[WORK TO COMPLETE] State how many lines in the material hold the string "background"; nothing besides that number is expected.

=======

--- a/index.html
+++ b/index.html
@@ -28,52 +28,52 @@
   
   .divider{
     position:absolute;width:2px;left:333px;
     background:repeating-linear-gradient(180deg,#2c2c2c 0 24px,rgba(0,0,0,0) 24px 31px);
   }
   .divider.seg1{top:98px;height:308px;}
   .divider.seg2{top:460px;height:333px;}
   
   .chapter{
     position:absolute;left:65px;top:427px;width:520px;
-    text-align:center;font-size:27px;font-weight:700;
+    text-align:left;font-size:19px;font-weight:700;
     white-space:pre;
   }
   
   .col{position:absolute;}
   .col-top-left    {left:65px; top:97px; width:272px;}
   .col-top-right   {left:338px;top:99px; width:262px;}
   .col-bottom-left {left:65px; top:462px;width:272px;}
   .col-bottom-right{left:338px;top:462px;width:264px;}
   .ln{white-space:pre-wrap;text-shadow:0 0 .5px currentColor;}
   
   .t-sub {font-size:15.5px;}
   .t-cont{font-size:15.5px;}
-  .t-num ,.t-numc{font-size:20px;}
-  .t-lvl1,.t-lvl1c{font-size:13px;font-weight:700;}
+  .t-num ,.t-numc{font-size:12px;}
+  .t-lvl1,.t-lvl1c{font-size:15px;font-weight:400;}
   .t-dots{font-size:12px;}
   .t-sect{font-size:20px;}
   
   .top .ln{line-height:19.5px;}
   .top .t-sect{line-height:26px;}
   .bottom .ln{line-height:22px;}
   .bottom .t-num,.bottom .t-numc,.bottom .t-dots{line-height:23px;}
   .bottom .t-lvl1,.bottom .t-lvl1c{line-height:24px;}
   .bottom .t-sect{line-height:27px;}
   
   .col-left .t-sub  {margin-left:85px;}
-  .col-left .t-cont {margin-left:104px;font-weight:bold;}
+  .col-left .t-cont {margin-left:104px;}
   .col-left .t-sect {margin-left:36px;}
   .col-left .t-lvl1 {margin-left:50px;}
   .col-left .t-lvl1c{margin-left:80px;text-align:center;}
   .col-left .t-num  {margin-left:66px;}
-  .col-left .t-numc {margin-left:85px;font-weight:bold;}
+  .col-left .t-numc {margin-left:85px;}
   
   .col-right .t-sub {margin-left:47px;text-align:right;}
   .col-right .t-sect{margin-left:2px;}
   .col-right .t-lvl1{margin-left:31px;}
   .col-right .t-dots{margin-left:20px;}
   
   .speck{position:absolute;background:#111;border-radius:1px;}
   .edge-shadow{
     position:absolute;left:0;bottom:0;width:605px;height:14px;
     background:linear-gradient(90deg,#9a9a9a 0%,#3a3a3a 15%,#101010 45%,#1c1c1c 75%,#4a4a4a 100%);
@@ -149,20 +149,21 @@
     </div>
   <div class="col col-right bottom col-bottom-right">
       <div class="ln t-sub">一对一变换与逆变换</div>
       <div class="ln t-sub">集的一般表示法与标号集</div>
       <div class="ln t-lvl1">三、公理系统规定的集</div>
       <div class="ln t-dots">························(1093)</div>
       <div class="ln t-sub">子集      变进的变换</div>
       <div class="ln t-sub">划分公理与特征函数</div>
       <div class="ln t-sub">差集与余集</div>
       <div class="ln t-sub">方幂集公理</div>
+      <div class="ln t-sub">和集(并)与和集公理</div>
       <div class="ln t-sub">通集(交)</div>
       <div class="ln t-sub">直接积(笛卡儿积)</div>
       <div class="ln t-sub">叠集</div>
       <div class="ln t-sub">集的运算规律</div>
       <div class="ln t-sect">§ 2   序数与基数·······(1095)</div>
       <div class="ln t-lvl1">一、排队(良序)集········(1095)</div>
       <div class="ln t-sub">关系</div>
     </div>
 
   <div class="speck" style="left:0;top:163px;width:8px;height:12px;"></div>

=======

[EXERCISE RESULT] 3